◆ Assignment
Within the listing below, tally the lines where the word "tube" appears, and answer with nothing but the tally.

◆ Study material
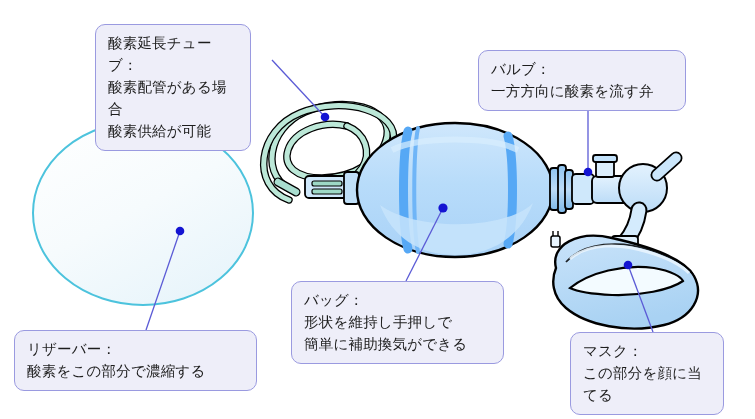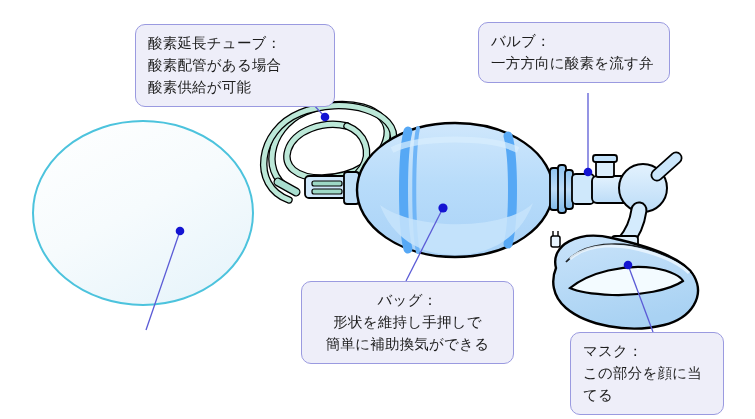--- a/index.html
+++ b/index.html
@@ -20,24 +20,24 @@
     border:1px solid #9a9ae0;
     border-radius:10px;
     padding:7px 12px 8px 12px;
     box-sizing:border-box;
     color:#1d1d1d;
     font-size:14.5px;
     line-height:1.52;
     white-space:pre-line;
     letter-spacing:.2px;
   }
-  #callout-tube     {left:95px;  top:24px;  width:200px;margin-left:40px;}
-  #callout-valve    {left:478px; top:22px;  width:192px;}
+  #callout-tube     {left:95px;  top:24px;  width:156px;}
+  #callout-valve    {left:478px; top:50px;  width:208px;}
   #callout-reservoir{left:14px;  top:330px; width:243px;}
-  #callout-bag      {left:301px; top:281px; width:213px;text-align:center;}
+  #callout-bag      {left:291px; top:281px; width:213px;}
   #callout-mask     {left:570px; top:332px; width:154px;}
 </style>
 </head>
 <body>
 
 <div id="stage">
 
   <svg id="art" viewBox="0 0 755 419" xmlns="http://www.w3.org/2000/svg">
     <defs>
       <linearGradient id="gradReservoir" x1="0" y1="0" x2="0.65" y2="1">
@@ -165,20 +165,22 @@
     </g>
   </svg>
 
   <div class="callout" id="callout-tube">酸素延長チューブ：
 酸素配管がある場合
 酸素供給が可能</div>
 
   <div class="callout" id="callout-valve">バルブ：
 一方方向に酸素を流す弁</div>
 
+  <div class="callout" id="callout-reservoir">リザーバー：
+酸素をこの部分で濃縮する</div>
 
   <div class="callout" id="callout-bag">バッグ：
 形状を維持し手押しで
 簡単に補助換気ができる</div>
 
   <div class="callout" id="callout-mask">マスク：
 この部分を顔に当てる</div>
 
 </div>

◆ Solution for this task
3